▶ _TO DO_:
Every line with the string "loggy" should be copied from the data.

───── EXERCISE MATERIALS ─────

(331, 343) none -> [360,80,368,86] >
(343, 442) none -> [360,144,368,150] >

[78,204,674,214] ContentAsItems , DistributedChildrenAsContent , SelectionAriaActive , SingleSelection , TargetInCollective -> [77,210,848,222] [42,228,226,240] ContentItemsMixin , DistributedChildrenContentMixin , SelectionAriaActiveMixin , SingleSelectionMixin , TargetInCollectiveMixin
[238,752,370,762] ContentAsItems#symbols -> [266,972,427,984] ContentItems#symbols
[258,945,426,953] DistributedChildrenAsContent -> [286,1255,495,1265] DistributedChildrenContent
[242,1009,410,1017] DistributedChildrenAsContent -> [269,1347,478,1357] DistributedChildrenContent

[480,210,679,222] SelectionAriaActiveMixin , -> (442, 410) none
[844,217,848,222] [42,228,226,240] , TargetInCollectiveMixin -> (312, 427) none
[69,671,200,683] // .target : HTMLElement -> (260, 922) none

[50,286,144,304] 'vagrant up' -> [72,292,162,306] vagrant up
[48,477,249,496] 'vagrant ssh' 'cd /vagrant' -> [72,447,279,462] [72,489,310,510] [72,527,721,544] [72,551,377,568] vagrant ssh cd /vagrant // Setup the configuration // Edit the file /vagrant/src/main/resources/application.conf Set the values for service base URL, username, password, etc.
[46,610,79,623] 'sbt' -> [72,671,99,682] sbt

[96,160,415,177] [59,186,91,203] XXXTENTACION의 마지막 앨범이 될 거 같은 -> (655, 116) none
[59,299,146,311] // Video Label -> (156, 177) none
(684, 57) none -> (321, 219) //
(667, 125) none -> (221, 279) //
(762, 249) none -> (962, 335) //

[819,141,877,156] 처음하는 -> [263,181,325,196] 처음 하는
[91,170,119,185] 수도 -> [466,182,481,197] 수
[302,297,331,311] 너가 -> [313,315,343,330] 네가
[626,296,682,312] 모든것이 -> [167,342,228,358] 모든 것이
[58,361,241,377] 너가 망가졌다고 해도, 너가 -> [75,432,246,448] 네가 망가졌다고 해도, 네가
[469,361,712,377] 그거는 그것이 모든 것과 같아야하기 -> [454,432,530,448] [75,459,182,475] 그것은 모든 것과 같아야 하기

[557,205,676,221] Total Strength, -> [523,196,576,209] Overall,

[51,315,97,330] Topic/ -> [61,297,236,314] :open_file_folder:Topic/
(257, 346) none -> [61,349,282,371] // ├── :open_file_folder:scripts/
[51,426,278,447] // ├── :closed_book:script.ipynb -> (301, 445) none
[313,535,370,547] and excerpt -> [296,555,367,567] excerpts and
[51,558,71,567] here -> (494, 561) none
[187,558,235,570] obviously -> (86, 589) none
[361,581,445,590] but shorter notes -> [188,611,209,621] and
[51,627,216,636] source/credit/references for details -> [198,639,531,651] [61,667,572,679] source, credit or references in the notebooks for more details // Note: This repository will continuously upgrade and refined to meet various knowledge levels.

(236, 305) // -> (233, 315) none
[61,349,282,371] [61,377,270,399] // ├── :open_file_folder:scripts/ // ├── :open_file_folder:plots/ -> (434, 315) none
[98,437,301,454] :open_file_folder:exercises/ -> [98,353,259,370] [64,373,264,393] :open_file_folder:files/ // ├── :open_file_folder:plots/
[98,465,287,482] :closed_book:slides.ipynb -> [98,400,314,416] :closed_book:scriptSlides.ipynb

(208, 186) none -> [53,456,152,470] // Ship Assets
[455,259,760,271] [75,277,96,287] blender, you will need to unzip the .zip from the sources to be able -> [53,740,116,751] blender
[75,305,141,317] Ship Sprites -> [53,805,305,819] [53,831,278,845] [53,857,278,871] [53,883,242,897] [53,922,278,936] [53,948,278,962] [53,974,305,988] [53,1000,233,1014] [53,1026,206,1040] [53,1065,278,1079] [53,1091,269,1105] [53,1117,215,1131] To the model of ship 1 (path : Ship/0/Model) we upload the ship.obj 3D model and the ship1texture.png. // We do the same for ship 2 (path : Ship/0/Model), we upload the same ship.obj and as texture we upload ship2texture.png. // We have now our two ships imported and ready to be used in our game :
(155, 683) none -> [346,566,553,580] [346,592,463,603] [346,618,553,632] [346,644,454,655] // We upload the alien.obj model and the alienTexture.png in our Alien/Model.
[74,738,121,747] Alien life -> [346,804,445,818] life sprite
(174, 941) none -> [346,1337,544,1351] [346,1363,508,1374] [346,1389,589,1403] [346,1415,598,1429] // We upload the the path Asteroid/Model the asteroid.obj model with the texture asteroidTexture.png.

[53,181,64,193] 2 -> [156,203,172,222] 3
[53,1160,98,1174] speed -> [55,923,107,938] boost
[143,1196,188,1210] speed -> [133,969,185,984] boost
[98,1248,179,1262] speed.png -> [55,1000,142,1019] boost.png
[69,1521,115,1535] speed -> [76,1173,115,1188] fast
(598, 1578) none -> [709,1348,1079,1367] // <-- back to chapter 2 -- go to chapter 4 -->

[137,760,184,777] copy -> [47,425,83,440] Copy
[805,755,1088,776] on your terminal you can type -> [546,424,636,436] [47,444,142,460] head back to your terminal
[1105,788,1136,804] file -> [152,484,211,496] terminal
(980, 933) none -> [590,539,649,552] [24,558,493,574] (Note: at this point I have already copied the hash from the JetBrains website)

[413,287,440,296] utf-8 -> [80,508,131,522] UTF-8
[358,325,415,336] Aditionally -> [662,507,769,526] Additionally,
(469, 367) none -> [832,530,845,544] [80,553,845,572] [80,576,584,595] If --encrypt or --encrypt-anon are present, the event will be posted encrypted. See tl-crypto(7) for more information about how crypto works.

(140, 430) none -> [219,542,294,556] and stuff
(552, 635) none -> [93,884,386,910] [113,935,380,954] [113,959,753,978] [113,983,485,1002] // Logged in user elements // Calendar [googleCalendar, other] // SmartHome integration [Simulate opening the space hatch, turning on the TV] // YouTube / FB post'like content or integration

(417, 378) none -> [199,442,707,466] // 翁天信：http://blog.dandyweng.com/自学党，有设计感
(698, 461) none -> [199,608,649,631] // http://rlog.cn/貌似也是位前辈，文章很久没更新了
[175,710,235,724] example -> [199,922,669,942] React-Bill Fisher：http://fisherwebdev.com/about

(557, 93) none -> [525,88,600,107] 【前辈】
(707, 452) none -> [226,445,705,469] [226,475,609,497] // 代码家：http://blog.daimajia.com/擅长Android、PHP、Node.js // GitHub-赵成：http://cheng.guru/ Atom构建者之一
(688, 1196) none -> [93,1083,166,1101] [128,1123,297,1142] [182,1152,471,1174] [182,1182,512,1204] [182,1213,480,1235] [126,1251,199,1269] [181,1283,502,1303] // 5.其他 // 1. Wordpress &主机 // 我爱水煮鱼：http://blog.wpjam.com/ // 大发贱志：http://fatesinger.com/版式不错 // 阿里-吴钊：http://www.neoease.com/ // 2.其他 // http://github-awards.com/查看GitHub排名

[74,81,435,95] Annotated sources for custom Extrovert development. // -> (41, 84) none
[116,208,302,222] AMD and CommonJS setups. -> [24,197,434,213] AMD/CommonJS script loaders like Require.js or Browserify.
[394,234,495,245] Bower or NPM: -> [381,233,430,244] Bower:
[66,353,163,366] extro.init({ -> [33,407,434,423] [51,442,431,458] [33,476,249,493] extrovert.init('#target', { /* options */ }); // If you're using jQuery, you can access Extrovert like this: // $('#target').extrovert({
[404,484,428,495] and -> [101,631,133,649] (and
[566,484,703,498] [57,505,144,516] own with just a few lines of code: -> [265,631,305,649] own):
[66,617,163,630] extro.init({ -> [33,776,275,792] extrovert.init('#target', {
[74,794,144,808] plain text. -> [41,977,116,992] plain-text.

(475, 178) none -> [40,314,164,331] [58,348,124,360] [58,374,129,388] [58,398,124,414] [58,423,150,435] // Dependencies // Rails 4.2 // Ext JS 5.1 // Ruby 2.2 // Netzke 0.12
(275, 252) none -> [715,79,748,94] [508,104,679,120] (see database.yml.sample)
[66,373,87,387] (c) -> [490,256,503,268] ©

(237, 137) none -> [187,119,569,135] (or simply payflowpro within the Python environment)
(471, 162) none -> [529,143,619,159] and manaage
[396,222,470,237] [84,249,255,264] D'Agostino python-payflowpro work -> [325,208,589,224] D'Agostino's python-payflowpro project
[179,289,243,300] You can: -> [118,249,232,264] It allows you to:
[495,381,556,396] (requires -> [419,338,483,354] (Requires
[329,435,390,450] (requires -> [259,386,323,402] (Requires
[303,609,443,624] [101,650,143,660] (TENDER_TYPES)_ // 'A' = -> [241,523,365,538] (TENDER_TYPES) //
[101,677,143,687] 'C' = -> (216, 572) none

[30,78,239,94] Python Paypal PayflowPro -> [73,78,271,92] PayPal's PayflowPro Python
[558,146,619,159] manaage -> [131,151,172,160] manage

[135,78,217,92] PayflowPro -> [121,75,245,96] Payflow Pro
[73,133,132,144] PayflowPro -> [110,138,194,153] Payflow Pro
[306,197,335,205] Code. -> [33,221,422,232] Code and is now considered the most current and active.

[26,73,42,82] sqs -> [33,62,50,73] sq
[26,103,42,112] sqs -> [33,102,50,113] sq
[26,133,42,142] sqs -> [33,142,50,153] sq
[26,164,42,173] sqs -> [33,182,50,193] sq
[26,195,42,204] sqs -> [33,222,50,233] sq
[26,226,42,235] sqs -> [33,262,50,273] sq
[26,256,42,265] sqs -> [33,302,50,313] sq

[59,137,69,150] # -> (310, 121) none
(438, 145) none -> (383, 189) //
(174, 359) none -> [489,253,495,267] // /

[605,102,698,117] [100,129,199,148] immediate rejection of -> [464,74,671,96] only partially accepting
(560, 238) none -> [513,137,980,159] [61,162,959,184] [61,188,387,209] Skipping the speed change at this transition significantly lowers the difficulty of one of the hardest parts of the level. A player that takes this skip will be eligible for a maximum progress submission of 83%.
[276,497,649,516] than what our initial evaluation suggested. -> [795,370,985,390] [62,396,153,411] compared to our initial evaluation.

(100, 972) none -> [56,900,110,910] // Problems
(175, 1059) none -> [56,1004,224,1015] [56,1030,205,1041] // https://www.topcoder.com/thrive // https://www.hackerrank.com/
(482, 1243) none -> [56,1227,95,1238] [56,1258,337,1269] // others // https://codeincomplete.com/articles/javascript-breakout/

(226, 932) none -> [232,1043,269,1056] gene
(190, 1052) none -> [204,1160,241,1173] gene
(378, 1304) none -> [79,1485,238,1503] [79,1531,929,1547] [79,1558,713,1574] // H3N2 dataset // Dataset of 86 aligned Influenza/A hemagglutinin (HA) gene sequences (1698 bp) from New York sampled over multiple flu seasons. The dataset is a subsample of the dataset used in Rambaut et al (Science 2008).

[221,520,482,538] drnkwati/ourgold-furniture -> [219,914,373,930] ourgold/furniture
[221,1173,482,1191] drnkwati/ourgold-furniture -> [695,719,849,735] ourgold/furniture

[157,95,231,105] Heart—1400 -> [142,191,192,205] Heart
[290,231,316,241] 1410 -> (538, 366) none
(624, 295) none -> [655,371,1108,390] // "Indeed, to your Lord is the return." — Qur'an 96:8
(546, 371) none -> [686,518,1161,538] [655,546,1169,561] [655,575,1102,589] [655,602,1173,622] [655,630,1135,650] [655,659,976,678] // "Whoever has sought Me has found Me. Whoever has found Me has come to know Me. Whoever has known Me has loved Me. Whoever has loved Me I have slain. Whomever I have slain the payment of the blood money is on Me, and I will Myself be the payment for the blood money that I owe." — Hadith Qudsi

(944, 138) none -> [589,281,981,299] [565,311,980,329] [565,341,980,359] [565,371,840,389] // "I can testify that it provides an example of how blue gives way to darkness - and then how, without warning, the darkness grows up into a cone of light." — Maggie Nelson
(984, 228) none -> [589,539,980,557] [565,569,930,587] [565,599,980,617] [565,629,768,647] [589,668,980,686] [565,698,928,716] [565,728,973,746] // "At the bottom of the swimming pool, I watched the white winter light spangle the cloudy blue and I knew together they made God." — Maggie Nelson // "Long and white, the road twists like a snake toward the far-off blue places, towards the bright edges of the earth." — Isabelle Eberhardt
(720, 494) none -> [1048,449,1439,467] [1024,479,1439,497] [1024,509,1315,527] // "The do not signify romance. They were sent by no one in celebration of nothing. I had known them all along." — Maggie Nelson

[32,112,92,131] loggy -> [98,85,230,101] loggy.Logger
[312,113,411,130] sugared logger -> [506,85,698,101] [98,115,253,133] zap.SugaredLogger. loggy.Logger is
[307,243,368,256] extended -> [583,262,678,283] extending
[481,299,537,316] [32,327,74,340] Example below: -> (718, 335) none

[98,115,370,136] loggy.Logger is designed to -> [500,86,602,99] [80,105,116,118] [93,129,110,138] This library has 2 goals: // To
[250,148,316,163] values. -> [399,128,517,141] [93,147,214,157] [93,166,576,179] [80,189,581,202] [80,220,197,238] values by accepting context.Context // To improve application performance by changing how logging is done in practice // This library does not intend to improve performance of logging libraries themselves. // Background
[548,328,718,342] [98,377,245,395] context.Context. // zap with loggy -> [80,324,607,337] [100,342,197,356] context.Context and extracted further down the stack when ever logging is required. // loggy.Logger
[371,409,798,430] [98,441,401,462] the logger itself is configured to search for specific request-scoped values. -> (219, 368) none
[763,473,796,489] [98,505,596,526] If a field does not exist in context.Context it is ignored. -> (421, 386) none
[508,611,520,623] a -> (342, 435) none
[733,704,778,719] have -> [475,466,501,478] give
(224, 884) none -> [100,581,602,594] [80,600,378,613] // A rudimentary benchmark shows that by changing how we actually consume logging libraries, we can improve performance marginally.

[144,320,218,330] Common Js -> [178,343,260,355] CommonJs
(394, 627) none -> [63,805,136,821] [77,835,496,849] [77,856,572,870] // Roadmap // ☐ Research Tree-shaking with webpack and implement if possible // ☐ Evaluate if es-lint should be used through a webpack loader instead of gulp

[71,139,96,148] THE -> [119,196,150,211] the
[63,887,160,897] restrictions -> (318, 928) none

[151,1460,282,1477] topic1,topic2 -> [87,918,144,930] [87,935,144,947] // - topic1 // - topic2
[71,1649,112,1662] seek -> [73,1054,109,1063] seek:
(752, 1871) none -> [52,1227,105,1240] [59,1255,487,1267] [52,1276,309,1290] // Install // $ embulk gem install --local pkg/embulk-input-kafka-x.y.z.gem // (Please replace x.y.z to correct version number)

─────

▶ _ANSWER TO THIS EXERCISE_:
[32,112,92,131] loggy -> [98,85,230,101] loggy.Logger
[312,113,411,130] sugared logger -> [506,85,698,101] [98,115,253,133] zap.SugaredLogger. loggy.Logger is
[98,115,370,136] loggy.Logger is designed to -> [500,86,602,99] [80,105,116,118] [93,129,110,138] This library has 2 goals: // To
[548,328,718,342] [98,377,245,395] context.Context. // zap with loggy -> [80,324,607,337] [100,342,197,356] context.Context and extracted further down the stack when ever logging is required. // loggy.Logger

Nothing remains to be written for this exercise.